Hundreds of well-wishers had been waiting for her at Penn Station ten years earlier, when she returned on a train bearing Harry’s body; three thousand mourners had gathered outside the Elks Club to witness the funeral procession over the Queensboro Bridge to Machpelah Cemetery. Strangers had wept in each other’s arms as Chopin’s Funeral March played in the streets, but none of it had brought Harry back.
Bess remembered the weeks that followed as one remembers a storm passing during sleep. Jack Price had cried murder to the press, and demanded to know whether the medium Margery Crandon had orchestrated Gordon Whitehead’s violence in retaliation for Harry’s humiliating her. But Harry’s condition was inconsistent with the blows he had received. Dr. Stone had tried to come up with an explanation as to how Harry could have died of appendicitis when the punches he received had been on the other side of his body; at last he’d concluded that the pain from the blows must have masked the symptoms of Harry’s true illness, preventing him from realizing the seriousness of his condition earlier. But Gordon Whitehead had disappeared; no one could locate him again. In her grief, Bess had confronted Mrs. Crandon, who was doing the traveling circuit in New York. Waiting outside her hotel, Bess had taken Margery by the shoulders and shaken her. “If I find out you had anything to do with Harry’s death,” she’d threatened, her voice quaking, “God help you.”
Margery had stared at her vacantly. “Grief does strange things to us, Mrs. Houdini,” she’d said. Then she had stepped into a waiting car and turned away from the window.
For so many years Bess had stood on the stage in Harry’s shadow; now, it was her performance alone. On the roof of the Knickerbocker, she faced the crowd in a pristine white dress and cape, her lips dabbed with red lipstick, her hair perfectly waved. Promptly at eight o’clock, the orchestra began playing “Pomp and Circumstance.” Bess had asked her old carny friend Edward Saint to officiate the séance.

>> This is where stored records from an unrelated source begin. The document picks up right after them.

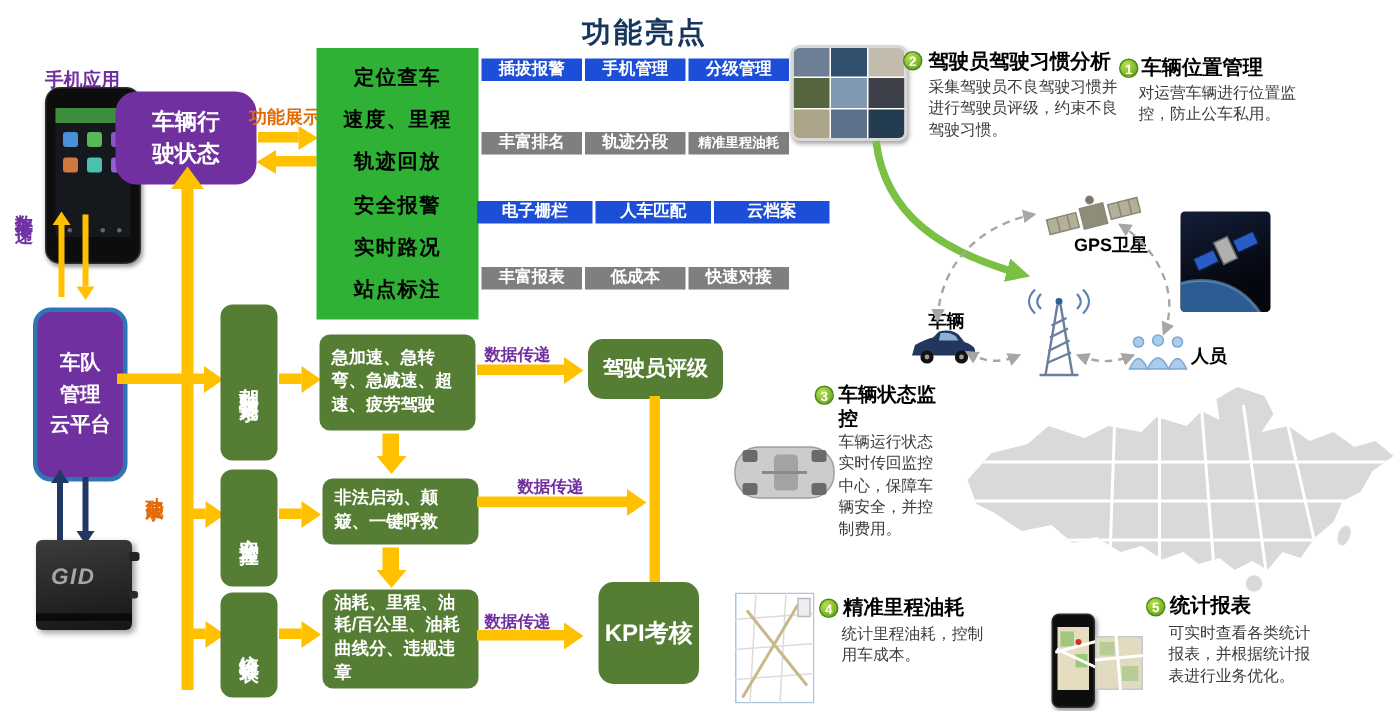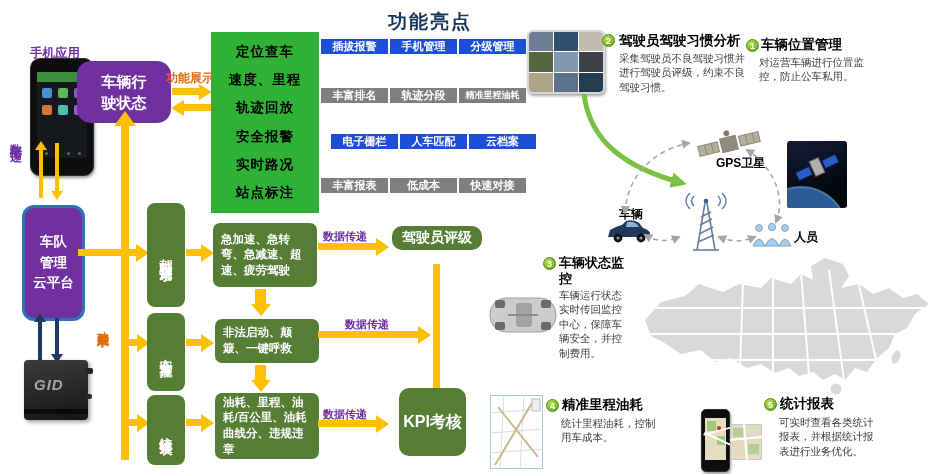--- a/index.html
+++ b/index.html
@@ -133,21 +133,21 @@
   <div class="vA d" style="left:255px;top:289px;height:15px;width:11px;--h:10px;--w:12px"></div>
   <div class="vA d" style="left:255px;top:365px;height:15px;width:11px;--h:10px;--w:12px"></div>
 
   <div class="abs plabel" style="left:323px;top:229px;font-size:11px">数据传递</div>
   <div class="hA r" style="left:318px;top:243px;width:58px;--h:9px;--w:13px"></div>
   <div class="abs plabel" style="left:345px;top:317px;font-size:11px">数据传递</div>
   <div class="hA r" style="left:318px;top:331px;width:100px;--h:9px;--w:13px"></div>
   <div class="abs plabel" style="left:323px;top:407px;font-size:11px">数据传递</div>
   <div class="hA r" style="left:318px;top:420px;width:58px;--h:9px;--w:13px"></div>
 
-  <div class="abs gbox" style="left:392px;top:226px;width:90px;height:24px;font-size:14px;border-radius:10px">驾驶员评级</div>
+  <div class="abs gbox" style="left:392px;top:226px;width:90px;height:40px;font-size:14px;border-radius:10px">驾驶员评级</div>
   <div class="abs" style="left:433px;top:264px;width:7px;height:124px;background:#FFC000"></div>
   <div class="abs gbox" style="left:399px;top:388px;width:67px;height:68px;font-size:16px;border-radius:10px">KPI考核</div>
 
   <div class="abs panel" style="left:211px;top:32px;width:108px;height:181px">
     <div>定位查车</div>
     <div>速度、里程</div>
     <div>轨迹回放</div>
     <div>安全报警</div>
     <div>实时路况</div>
     <div>站点标注</div>
@@ -156,21 +156,21 @@
   <div class="abs tagrow" style="left:321px;top:39px;width:205px;height:15px">
     <span class="tag blue">插拔报警</span>
     <span class="tag blue">手机管理</span>
     <span class="tag blue">分级管理</span>
   </div>
   <div class="abs tagrow" style="left:321px;top:88px;width:205px;height:15px">
     <span class="tag gray">丰富排名</span>
     <span class="tag gray">轨迹分段</span>
     <span class="tag gray" style="font-size:9px">精准里程油耗</span>
   </div>
-  <div class="abs tagrow" style="left:331px;top:134px;width:205px;height:15px">
+  <div class="abs tagrow" style="left:318px;top:134px;width:235px;height:15px">
     <span class="tag blue">电子栅栏</span>
     <span class="tag blue">人车匹配</span>
     <span class="tag blue">云档案</span>
   </div>
   <div class="abs tagrow" style="left:321px;top:178px;width:205px;height:15px">
     <span class="tag gray">丰富报表</span>
     <span class="tag gray">低成本</span>
     <span class="tag gray">快速对接</span>
   </div>
 

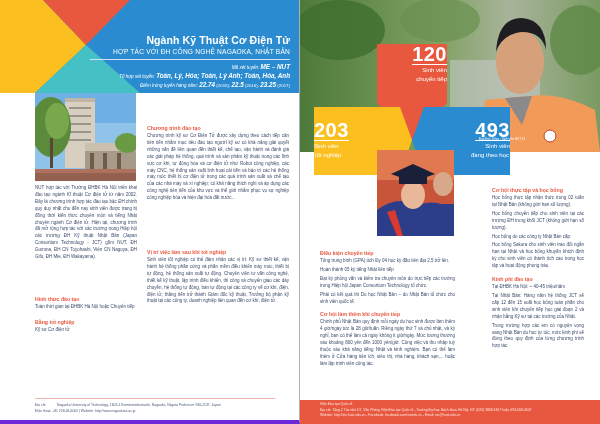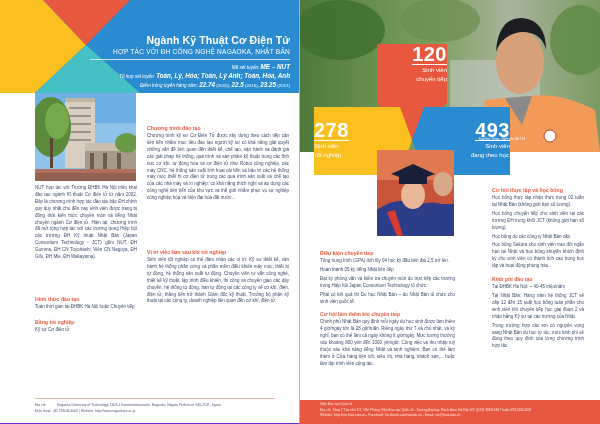--- a/index.html
+++ b/index.html
@@ -1,20 +1,20 @@
 <!DOCTYPE html>
 <html><head>
 <meta charset="utf-8">
 <style>
   * { margin: 0; padding: 0; box-sizing: border-box; }
   html, body { width: 600px; height: 424px; overflow: hidden; background: #ffffff; }
   body { font-family: "Liberation Sans", sans-serif; color: #3a4a6a; position: relative; }
 
   .page { position: absolute; top: 0; height: 424px; overflow: hidden; background: #fff; }
-  .page-left { left: 0; width: 300px; border-right: 1px solid #b0b0b0; border-bottom: 1px solid #6d28d9; }
+  .page-left { left: 0; width: 300px; border-right: 1px solid #b0b0b0; border-bottom: 4px solid #6d28d9; }
   .page-right { left: 300px; width: 300px; }
 
   
   .hdr { position: absolute; left: 0; top: 0; width: 300px; height: 93px; background: #2a8bd0; overflow: hidden; }
   .hdr svg { position: absolute; left: 0; top: 0; }
   .hdr-text { position: absolute; right: 10px; top: 34px; width: 200px; text-align: right; color: #fff; }
   .hdr-title { font-size: 10.5px; font-weight: bold; letter-spacing: 0.1px; }
   .hdr-sub { font-size: 6.6px; margin-top: 2px; letter-spacing: 0.2px; }
   .hdr-rule { height: 1px; background: #cfe3f4; margin: 4px 0 3px 0; }
   .hdr-line { font-size: 4.6px; line-height: 7.8px; font-style: italic; }
@@ -179,21 +179,21 @@
     <div class="stat stat-red">
       <div class="num">120</div>
       <div class="lbl">Sinh viên</div>
       <div class="lbl">chuyển tiếp</div>
     </div>
     <div class="stat stat-blue" style="top:120px;">
       <div class="num">493</div>
       <div class="lbl">Sinh viên</div>
     </div>
     <div class="stat stat-yellow" style="top:120px;">
-      <div class="num">278</div>
+      <div class="num">203</div>
       <div class="lbl">Sinh viên</div>
     </div>
     <div style="position:absolute;left:179px;top:137px;font-size:3px;color:#fff;">Đào Đức Dũng - Sinh viên NUT 13</div>
   </div>
 
   <div style="position:absolute;left:14px;top:152px;width:86px;height:23px;background:#fbbf1f;color:#fff;font-size:6px;padding-left:1px;">
     <span>tốt nghiệp</span>
   </div>
   <div style="position:absolute;left:124px;top:152px;width:86px;height:23px;background:#2a8bd0;color:#fff;font-size:6px;text-align:right;padding-right:1px;">
     <span>đang theo học</span>

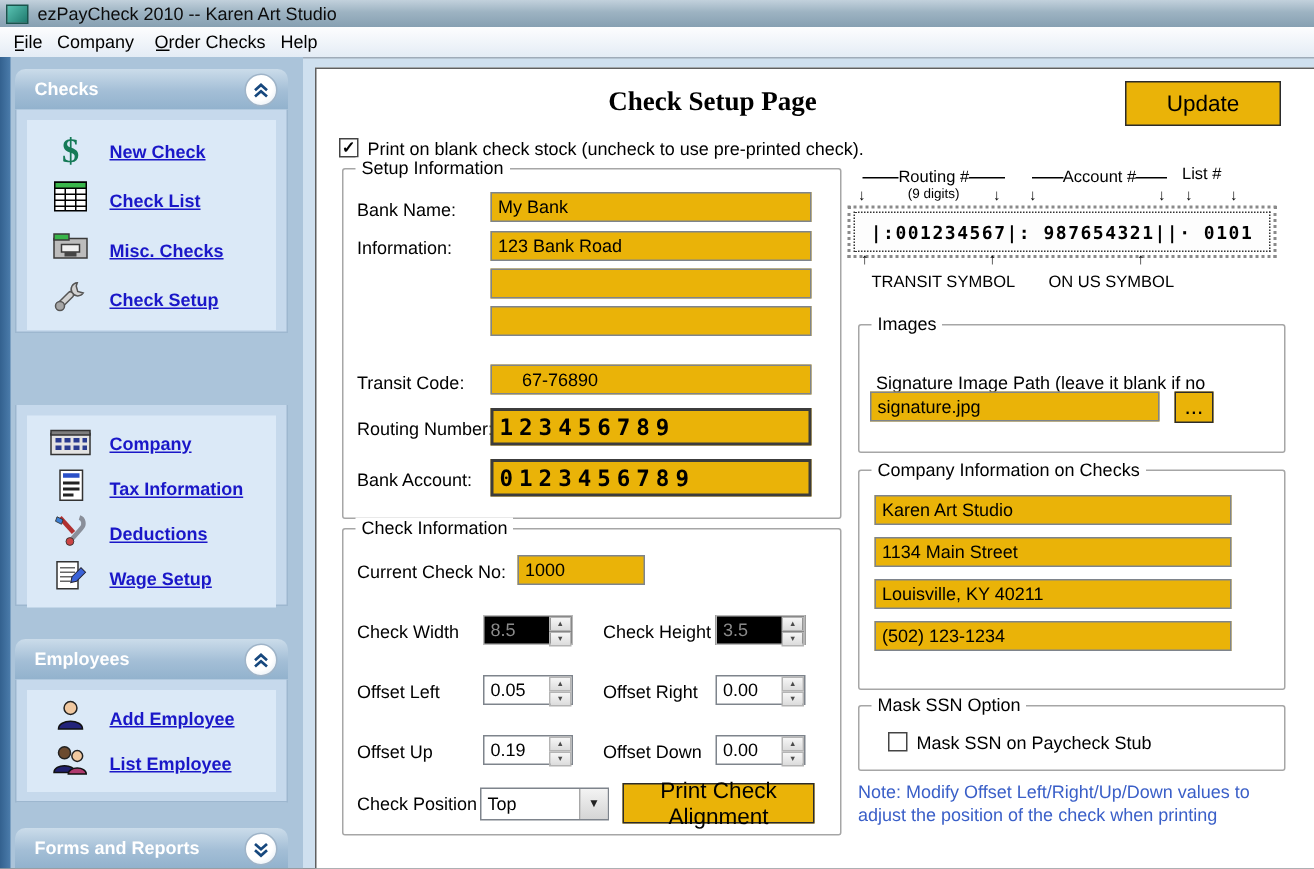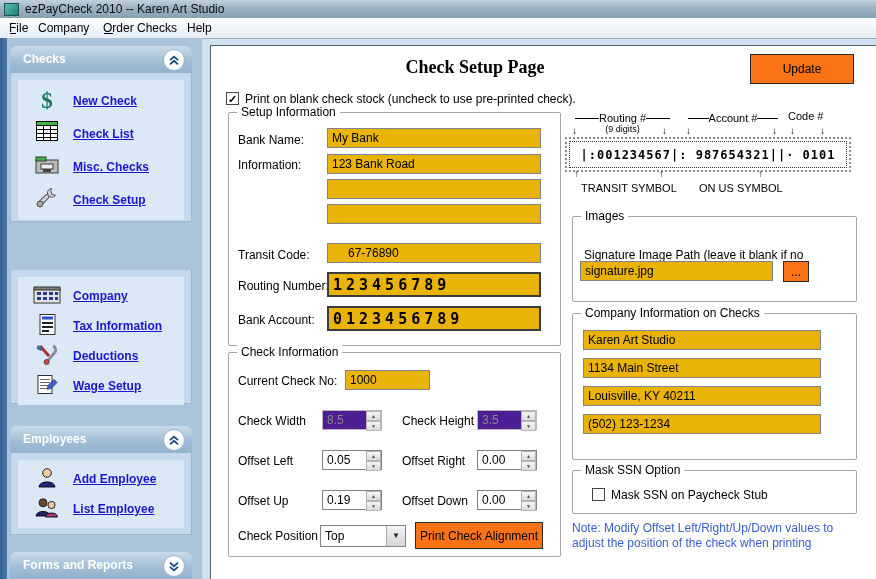--- a/index.html
+++ b/index.html
@@ -29,33 +29,33 @@
   .spanel{left:10px;width:182px;background:#c6d9ec;border:1px solid #9db7cf;border-top:none;box-sizing:border-box;}
   .sinner{margin:7px;background:#dbe9f7;padding:4px 0;}
   .srow{height:33px;display:flex;align-items:center;padding-left:12px;gap:9px;cursor:pointer;}
   .srow.h30{height:30px;}
   .sicon{width:34px;text-align:center;flex:0 0 34px;}
   .link{font-size:12px;font-weight:bold;color:#1a17c8;text-decoration:underline;white-space:nowrap;}
   
   .panel{left:210px;top:45px;width:700px;height:560px;background:#fff;border:1px solid #5f5f5f;}
   .ptitle{left:295px;top:57px;width:360px;text-align:center;font-family:"Liberation Serif",serif;
           font-weight:bold;font-size:18px;color:#000;}
-  .btn{background:#f97316;border:1.5px solid #2b2b2b;font-size:12px;color:#000;text-align:center;cursor:pointer;
+  .btn{background:#eab308;border:1.5px solid #2b2b2b;font-size:15px;color:#000;text-align:center;cursor:pointer;
        display:flex;align-items:center;justify-content:center;box-sizing:border-box;font-family:"Liberation Sans",sans-serif;}
   .lbl{font-size:12px;color:#000;white-space:nowrap;}
   .cb{width:13px;height:13px;background:#fff;border:1px solid #444;font-size:11px;font-weight:bold;
       line-height:12px;text-align:center;color:#000;cursor:pointer;box-sizing:border-box;}
   .grp{border:1px solid #a6a6a6;border-radius:2px;}
   .grpTitle{position:absolute;top:-8px;left:8px;background:#fff;padding:0 4px;font-size:12px;color:#000;white-space:nowrap;}
   .inp{border:1px solid #7e848c;background:#eab308;font-size:12px;font-family:"Liberation Sans",sans-serif;
        padding:1px 4px;box-sizing:border-box;color:#000;}
   .micrInp{border:2px solid #3c3c3c;font-family:"DejaVu Sans Mono",monospace;font-weight:bold;
            font-size:15px;letter-spacing:4px;padding-top:2px;}
   .spin{display:flex;height:20px;border:1px solid #7e848c;background:#fff;box-sizing:border-box;}
-  .spin.dis{background:#4c1d95;border-color:#b9b9b9;}
+  .spin.dis{background:#000000;border-color:#b9b9b9;}
   .spin.dis .spinval{color:#8a8a8a;}
   .spinval{flex:1;font-size:12px;padding:2px 0 0 4px;}
   .spinbtns{width:15px;display:flex;flex-direction:column;}
   .sb{flex:1;font-size:5px;line-height:8px;text-align:center;color:#4c4c4c;
       background:linear-gradient(180deg,#f6f6f6,#dcdcdc);border:1px solid #b4b4b4;cursor:pointer;}
   .dd{display:flex;height:22px;border:1px solid #7e848c;background:#fff;box-sizing:border-box;cursor:pointer;}
   .ddval{flex:1;font-size:12px;padding:3px 0 0 4px;}
   .ddbtn{width:18px;text-align:center;font-size:8px;line-height:20px;color:#222;
          background:linear-gradient(180deg,#f3f3f3,#d5d5d5);border-left:1px solid #a8a8a8;}
   
@@ -331,21 +331,21 @@
     <span class="bline"></span>
       <span>Routing #</span>
       <span class="bline"></span>
   </div>
   <div class="abs smalllbl" style="left:575px;top:124px;width:95px;">(9 digits)</div>
   <div class="abs bracket" style="left:688px;top:112px;width:90px;">
     <span class="bline"></span>
       <span>Account #</span>
       <span class="bline"></span>
   </div>
-  <div class="abs lbl" style="left:788px;top:110px;font-size:11px;">Code #</div>
+  <div class="abs lbl" style="left:788px;top:110px;font-size:11px;">List #</div>
 
   <span class="abs arrow" style="left:572px;top:126px;">↓</span>
   <span class="abs arrow" style="left:662px;top:126px;">↓</span>
   <span class="abs arrow" style="left:686px;top:126px;">↓</span>
   <span class="abs arrow" style="left:772px;top:126px;">↓</span>
   <span class="abs arrow" style="left:790px;top:126px;">↓</span>
   <span class="abs arrow" style="left:820px;top:126px;">↓</span>
 
   <div class="abs micrbox" style="left:569px;top:141px;width:276px;height:25px;">|:001234567|:  987654321||·  0101</div>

When the music was over, he stepped forward to address the gatherers.
“In this cathedral-like atmosphere,” he began, placing his hat over his chest, “I wish to remind you that this is a solemn occasion, and that the results of tonight are of a private nature. This is a personal gathering aiding Mrs. Houdini in completing her ten-year vigil. We wish it distinctly understood that in this last and final attempt we are interested in Houdini coming to us, instead of to a stranger.”